## Required work:
The lines to be extracted run from the start of the listing through the line containing "[29,461,117,476] Bekeken: 3732x"; copy them exactly and nothing else.

## The data:
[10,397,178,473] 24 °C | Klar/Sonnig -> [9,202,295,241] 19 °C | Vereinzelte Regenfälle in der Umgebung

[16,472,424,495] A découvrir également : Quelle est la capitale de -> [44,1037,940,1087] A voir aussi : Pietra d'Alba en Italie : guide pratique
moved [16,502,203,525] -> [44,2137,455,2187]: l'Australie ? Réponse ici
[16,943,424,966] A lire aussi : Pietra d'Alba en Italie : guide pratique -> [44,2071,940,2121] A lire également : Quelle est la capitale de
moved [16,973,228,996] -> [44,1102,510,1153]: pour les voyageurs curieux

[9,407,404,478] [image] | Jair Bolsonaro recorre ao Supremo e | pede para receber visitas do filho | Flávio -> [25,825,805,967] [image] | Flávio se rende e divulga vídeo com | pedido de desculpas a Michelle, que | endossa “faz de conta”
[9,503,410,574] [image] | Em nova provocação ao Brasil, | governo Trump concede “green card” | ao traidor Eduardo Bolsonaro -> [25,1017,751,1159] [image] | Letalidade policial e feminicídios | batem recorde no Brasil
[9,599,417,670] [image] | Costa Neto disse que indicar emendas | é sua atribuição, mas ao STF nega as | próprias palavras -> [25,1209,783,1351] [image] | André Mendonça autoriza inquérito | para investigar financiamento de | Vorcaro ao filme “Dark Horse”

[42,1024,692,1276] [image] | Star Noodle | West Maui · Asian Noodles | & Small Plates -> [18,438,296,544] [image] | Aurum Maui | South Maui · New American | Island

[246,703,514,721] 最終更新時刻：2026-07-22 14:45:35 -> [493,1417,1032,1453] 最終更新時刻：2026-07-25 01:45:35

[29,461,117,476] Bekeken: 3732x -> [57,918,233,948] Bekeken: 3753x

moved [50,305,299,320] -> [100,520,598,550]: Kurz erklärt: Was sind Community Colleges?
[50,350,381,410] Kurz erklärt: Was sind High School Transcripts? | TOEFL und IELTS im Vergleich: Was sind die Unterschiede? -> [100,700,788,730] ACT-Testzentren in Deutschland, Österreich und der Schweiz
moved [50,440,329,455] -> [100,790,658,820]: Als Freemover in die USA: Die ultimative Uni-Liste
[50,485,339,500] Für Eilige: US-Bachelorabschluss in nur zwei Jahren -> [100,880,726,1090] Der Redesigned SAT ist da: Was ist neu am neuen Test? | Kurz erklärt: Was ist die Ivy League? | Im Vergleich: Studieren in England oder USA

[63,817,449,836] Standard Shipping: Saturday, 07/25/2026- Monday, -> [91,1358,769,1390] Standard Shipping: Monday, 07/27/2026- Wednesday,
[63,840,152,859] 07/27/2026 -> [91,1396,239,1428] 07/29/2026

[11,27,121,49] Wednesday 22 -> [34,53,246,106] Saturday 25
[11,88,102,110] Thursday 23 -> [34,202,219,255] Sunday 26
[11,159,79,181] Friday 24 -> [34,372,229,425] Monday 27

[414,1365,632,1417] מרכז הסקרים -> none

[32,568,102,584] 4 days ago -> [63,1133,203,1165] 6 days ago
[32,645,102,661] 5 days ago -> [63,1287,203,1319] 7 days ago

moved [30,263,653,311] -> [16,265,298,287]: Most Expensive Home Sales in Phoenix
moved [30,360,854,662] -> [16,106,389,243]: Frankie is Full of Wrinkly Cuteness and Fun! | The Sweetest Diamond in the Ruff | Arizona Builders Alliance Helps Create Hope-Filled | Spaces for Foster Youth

## Exercise response:
[10,397,178,473] 24 °C | Klar/Sonnig -> [9,202,295,241] 19 °C | Vereinzelte Regenfälle in der Umgebung

[16,472,424,495] A découvrir également : Quelle est la capitale de -> [44,1037,940,1087] A voir aussi : Pietra d'Alba en Italie : guide pratique
moved [16,502,203,525] -> [44,2137,455,2187]: l'Australie ? Réponse ici
[16,943,424,966] A lire aussi : Pietra d'Alba en Italie : guide pratique -> [44,2071,940,2121] A lire également : Quelle est la capitale de
moved [16,973,228,996] -> [44,1102,510,1153]: pour les voyageurs curieux

[9,407,404,478] [image] | Jair Bolsonaro recorre ao Supremo e | pede para receber visitas do filho | Flávio -> [25,825,805,967] [image] | Flávio se rende e divulga vídeo com | pedido de desculpas a Michelle, que | endossa “faz de conta”
[9,503,410,574] [image] | Em nova provocação ao Brasil, | governo Trump concede “green card” | ao traidor Eduardo Bolsonaro -> [25,1017,751,1159] [image] | Letalidade policial e feminicídios | batem recorde no Brasil
[9,599,417,670] [image] | Costa Neto disse que indicar emendas | é sua atribuição, mas ao STF nega as | próprias palavras -> [25,1209,783,1351] [image] | André Mendonça autoriza inquérito | para investigar financiamento de | Vorcaro ao filme “Dark Horse”

[42,1024,692,1276] [image] | Star Noodle | West Maui · Asian Noodles | & Small Plates -> [18,438,296,544] [image] | Aurum Maui | South Maui · New American | Island

[246,703,514,721] 最終更新時刻：2026-07-22 14:45:35 -> [493,1417,1032,1453] 最終更新時刻：2026-07-25 01:45:35

[29,461,117,476] Bekeken: 3732x -> [57,918,233,948] Bekeken: 3753x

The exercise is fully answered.